▸ **Instructions to follow**:
Each line of the data below should be restated exactly, with images left out.
::::
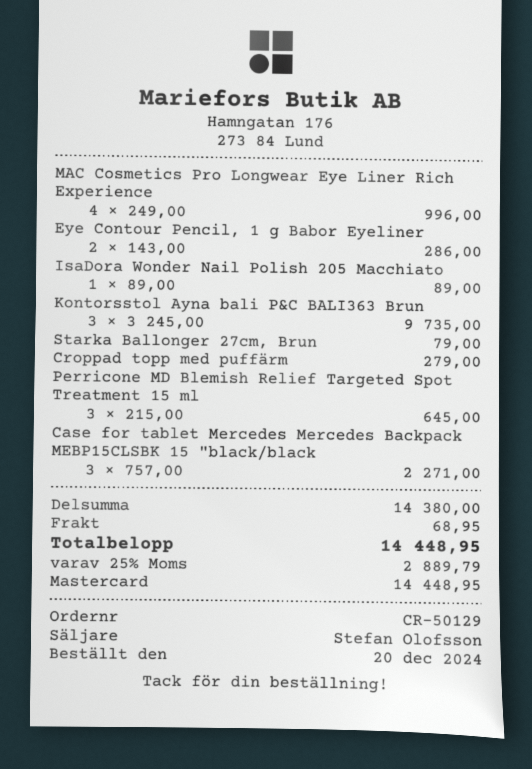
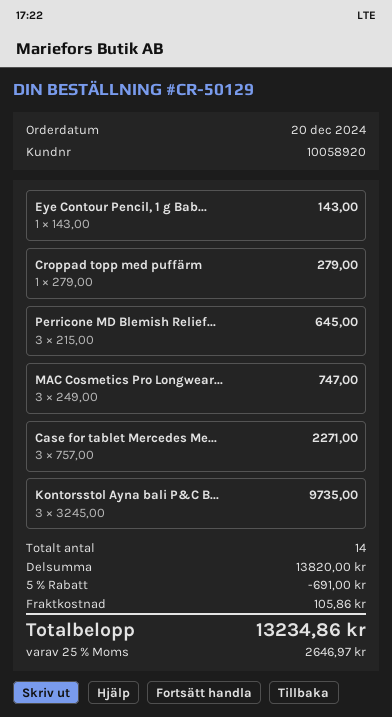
MAC Cosmetics Pro Longwear Eye Liner Rich Experience: 4 x 249.00 = 996.00 -> 3 x 249.00 = 747.00
Eye Contour Pencil, 1 g Babor Eyeliner: 2 x 143.00 = 286.00 -> 1 x 143.00 = 143.00
IsaDora Wonder Nail Polish 205 Macchiato: 1 x 89.00 = 89.00 -> none
Starka Ballonger 27cm, Brun: 1 x 79.00 = 79.00 -> none
subtotal: 14380.00 -> 13820.00
discount: none -> 5% = 691.00
shipping: 68.95 -> 105.86
tax: 25% = 2889.79 -> 25% = 2646.97
total: 14448.95 -> 13234.86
::::
▸ **Solution for this problem**:
MAC Cosmetics Pro Longwear Eye Liner Rich Experience: 4 x 249.00 = 996.00 -> 3 x 249.00 = 747.00
Eye Contour Pencil, 1 g Babor Eyeliner: 2 x 143.00 = 286.00 -> 1 x 143.00 = 143.00
IsaDora Wonder Nail Polish 205 Macchiato: 1 x 89.00 = 89.00 -> none
Starka Ballonger 27cm, Brun: 1 x 79.00 = 79.00 -> none
subtotal: 14380.00 -> 13820.00
discount: none -> 5% = 691.00
shipping: 68.95 -> 105.86
tax: 25% = 2889.79 -> 25% = 2646.97
total: 14448.95 -> 13234.86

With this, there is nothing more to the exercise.